Conan
- Cover of first edition
- Author: Robert E. Howard, L. Sprague de Camp and Lin Carter
- Cover artist: Frank Frazetta
- Language: English
- Series: Conan the Barbarian
- Genre: Sword and sorcery Fantasy short stories
- Publisher: Lancer Books
- Publication date: 1967
- Publication place: United States
- Media type: Print (paperback)
- Pages: 221 pp

= Conan (short story collection) =

Short story collection

Conan is a 1967 collection of seven fantasy short stories and associated pieces written by Robert E. Howard, L. Sprague de Camp and Lin Carter featuring Howard's seminal sword and sorcery hero Conan the Barbarian.
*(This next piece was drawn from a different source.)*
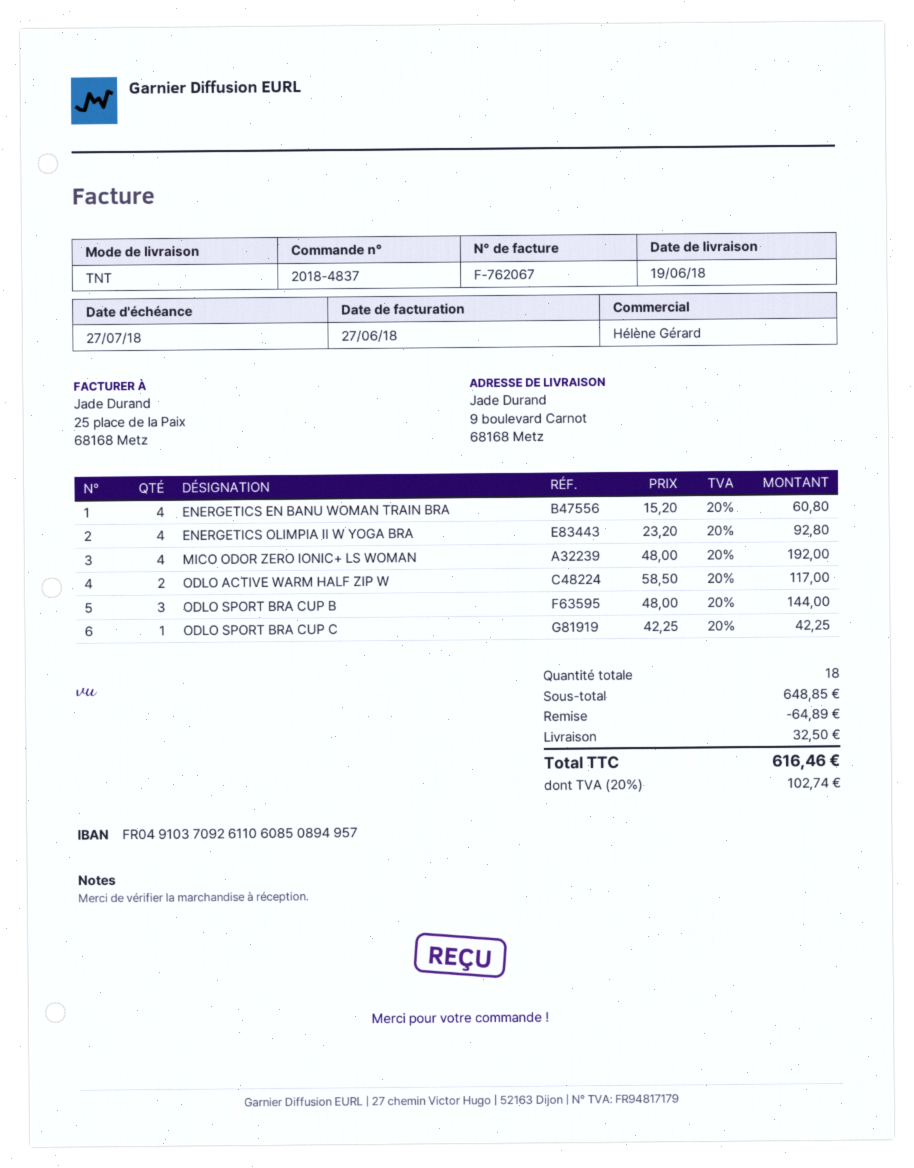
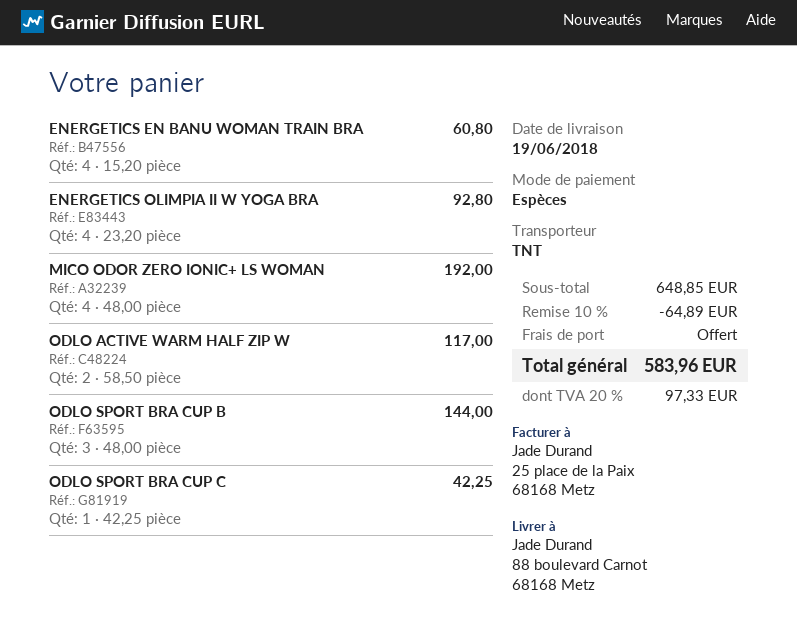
ship to: 9 boulevard Carnot, 68168 Metz -> 88 boulevard Carnot, 68168 Metz
shipping: 32.50 -> 0.00
tax: 20% = 102.74 -> 20% = 97.33
total: 616.46 -> 583.96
Most of the stories were originally published in various pulp magazines. The book was first published in paperback by Lancer Books in 1967, and was reprinted in 1968, 1969, 1970, 1971, 1972 (twice) and 1973. After the bankruptcy of Lancer, publication was taken over by Ace Books. Its first edition appeared in May 1977, and was reprinted in 1979, 1982 (twice), 1983, 1984, 1985, 1986, and 1990. The first British edition was issued by Sphere Books in 1974, and was reprinted in 1977. The book has also been translated into German, Japanese, French, Spanish, Italian, Swedish and Dutch. It was gathered together with Conan of Cimmeria and Conan the Freebooter into the omnibus collection The Conan Chronicles (Sphere Books, August 1989).

== Reception ==
The book has been reviewed by:

- Fritz Leiber (1968) in Fantastic, May 1968
- Thomas M. Egan and Robert Reginald [as by Thomas M. Egan and Rex Miletus] (1979) in Science Fiction & Fantasy Book Review, August 1979
- Pierre Pelot (1980) in Fiction, #309

==Contents==
- "Introduction" (L. Sprague de Camp)
- "Letter from Robert E. Howard to P. Schuyler Miller" (Robert E. Howard)
- "The Hyborian Age, Part 1" (Robert E. Howard)
- "The Thing in the Crypt" (L. Sprague de Camp and Lin Carter)
- "The Tower of the Elephant" (Robert E. Howard)
- "The Hall of the Dead" (Robert E. Howard and L. Sprague de Camp)
- "The God in the Bowl" (Robert E. Howard)
- "Rogues in the House" (Robert E. Howard)
- "The Hand of Nergal" (Robert E. Howard and Lin Carter)
- "The City of Skulls" (L. Sprague de Camp and Lin Carter)

==Plot==
After a letter reflecting on Conan's life written by Howard to P. Schuyler Miller and John D. Clark, both fans of Howard's work, is an essay on the invented prehistory in which the hero's adventures are set tracing its development up to Conan's own time. The stories gathered in this collection then follow the Cimmerian from his escape from slavery in Hyperborea through his days as a youthful thief in Zamora, Corinthia, and Nemedia, to the beginning of his employment as a mercenary for King Yildiz of Turan. To Conan's discomfiture, the supernatural is his constant companion.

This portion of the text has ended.